Yang Menggonggong Bukan Anjing

 
0
48
Yang Menggonggong Bukan Anjing
Kritik bukan bentuk permusuhan, melainkan bentuk partisipasi. Ia tidak melemahkan negara, justru memperkuatnya dengan masukan yang jujur.
Lama Membaca: 3 menit

Ketika kritik dianggap ancaman dan suara berbeda dicurigai sebagai upaya memecah belah bangsa, ruang untuk berbicara perlahan tertutup – diawasi, dibatasi, bahkan ditakuti. Pendapat yang tak sejalan dilabeli pesimis, diserang dengan tuduhan antek asing, lalu disingkirkan demi menjaga narasi bahwa semuanya baik-baik saja. Inilah krisis yang tak tampak dalam grafik ekonomi – krisis mendengarkan, saat negara lebih sibuk merasa benar daripada berani mendengar.

Awal tahun 2025 menampilkan potret ganda Indonesia: di satu sisi, rakyat bergulat dengan realitas yang kian sulit – harga-harga naik, PHK massal terus terjadi, pasar saham terjun bebas, dan penerimaan pajak jatuh lebih dari 30 persen.
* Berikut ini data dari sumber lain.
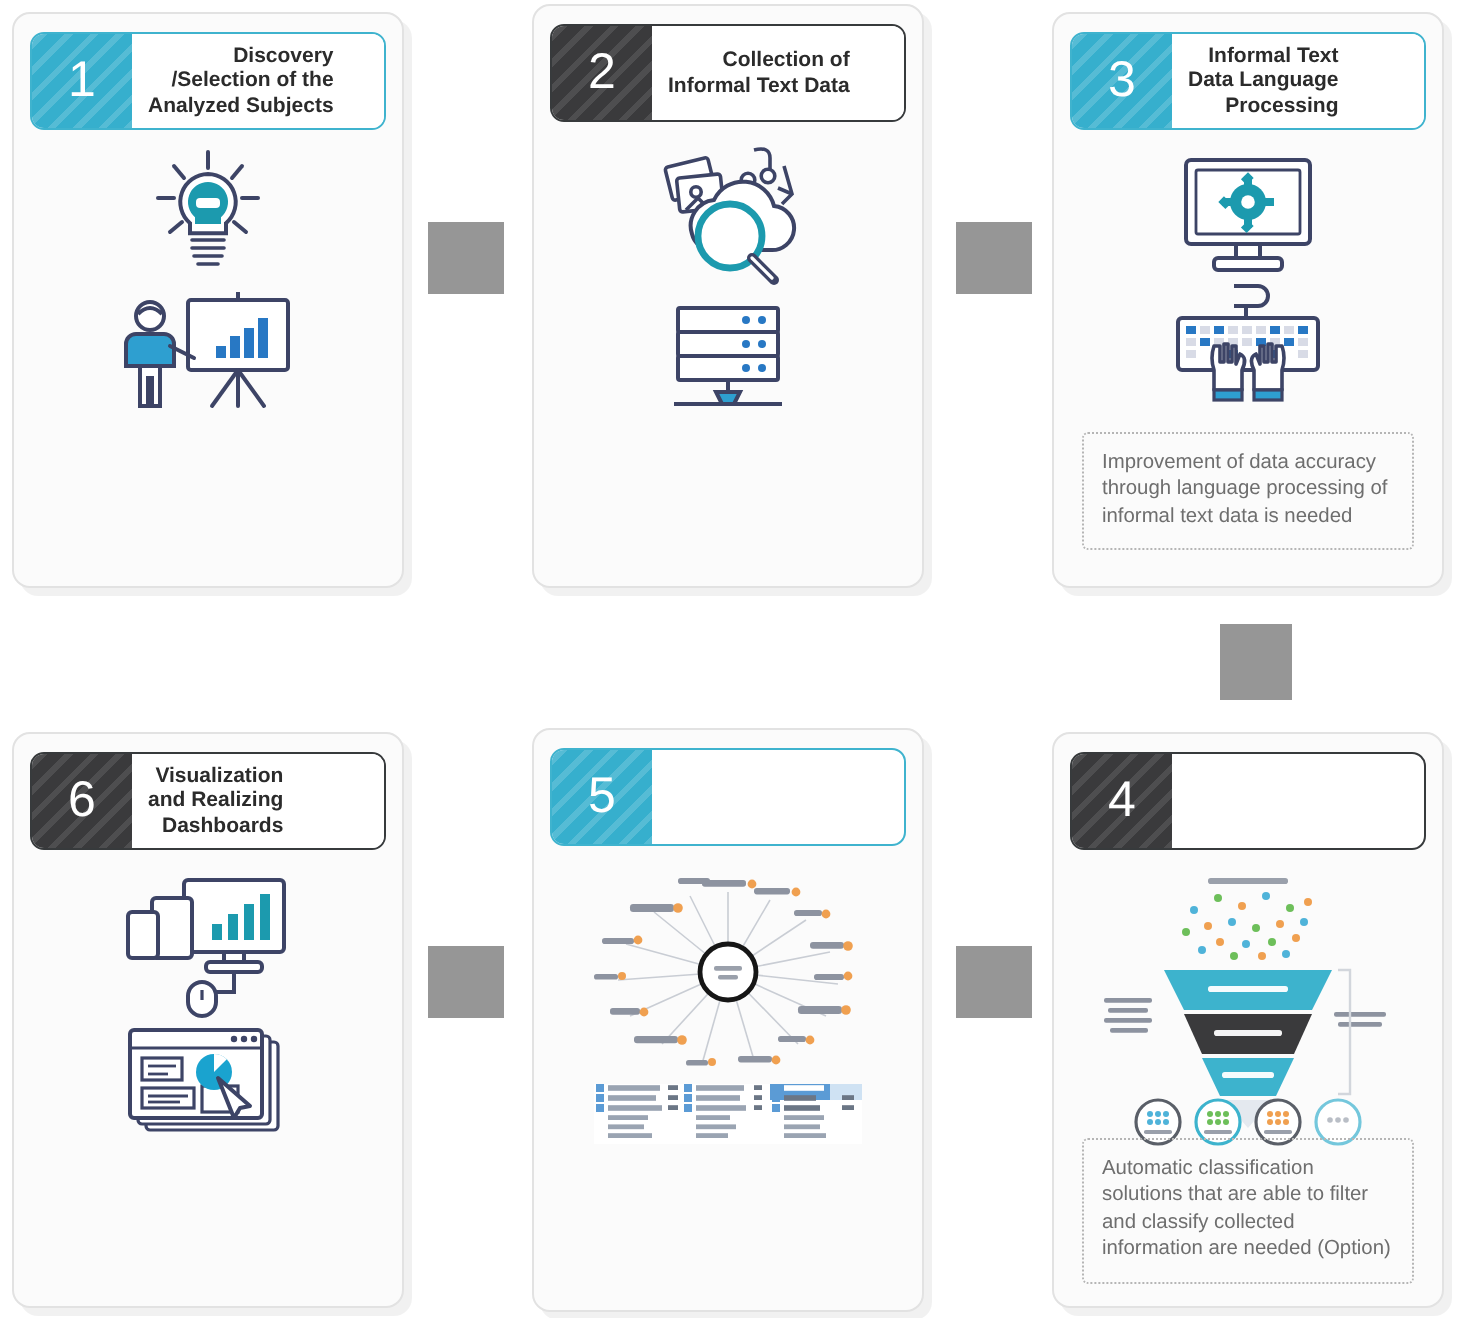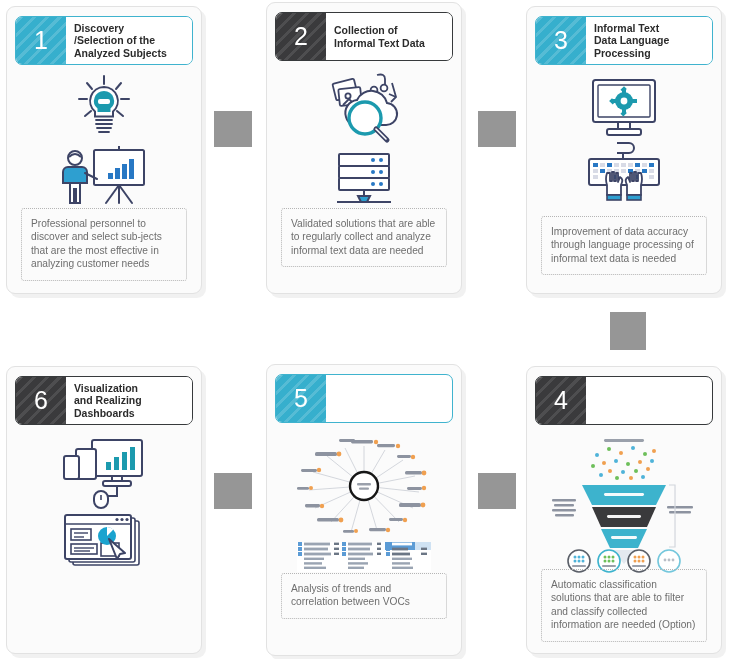"Discovery" .badge-title { text-align: none -> right }
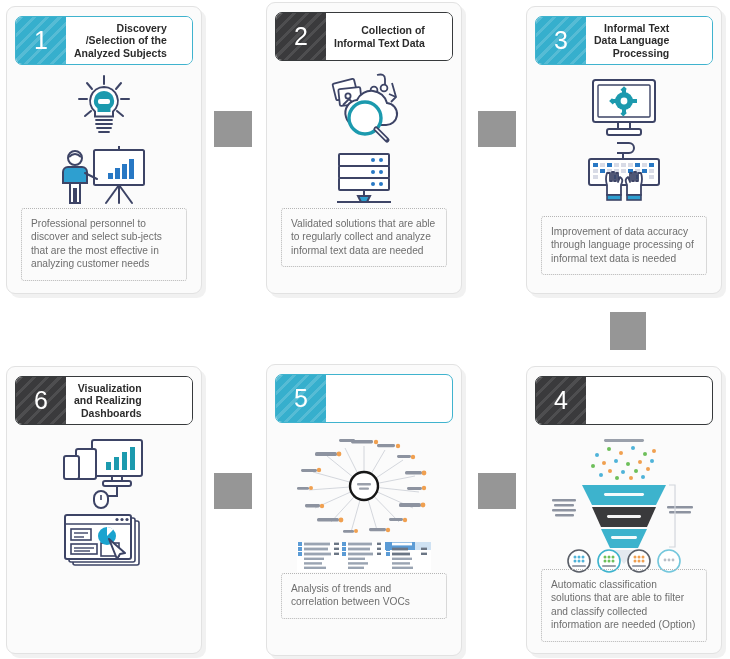"Professional personnel to discover and" div.desc { html: <div>Professional personnel to discover and select sub-jects that are the most effective in analyzing customer needs</div> -> none }
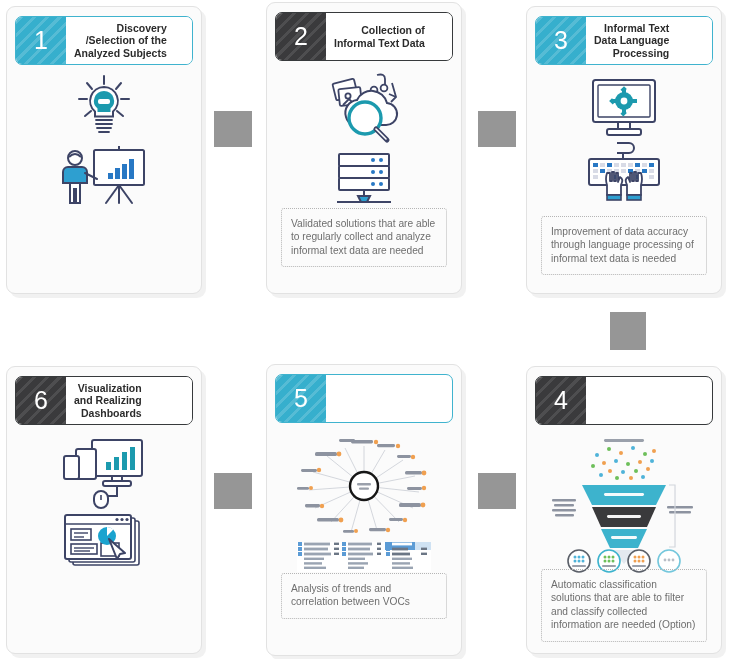"Validated solutions that are able" div.desc { html: <div>Validated solutions that are able to regularly collect and analyze informal text data are needed</div> -> none }
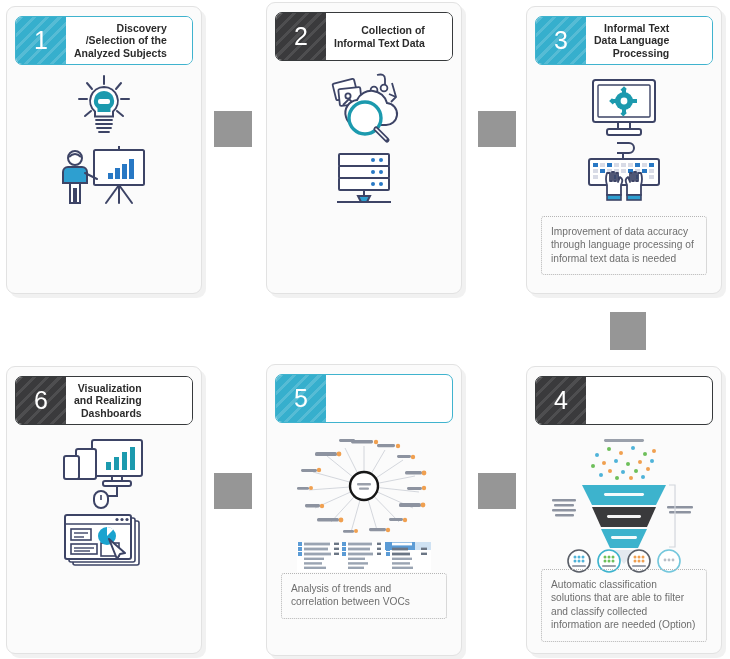"Analysis of trends and correlation" div.desc { html: <div>Analysis of trends and correlation between VOCs</div> -> none }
Tapi di sisi lain, para pemegang kekuasaan justru menampilkan wajah penuh percaya diri, berbicara dengan nada optimis, menyampaikan bahwa semua masih dalam kendali. Ironisnya, bukan solusi yang muncul saat kritik dilontarkan, tapi justru kecurigaan dan tudingan subversif. Kritik bukan lagi dianggap sebagai bagian dari dinamika demokrasi, melainkan diposisikan sebagai bentuk pelemahan negara, bahkan pengkhianatan.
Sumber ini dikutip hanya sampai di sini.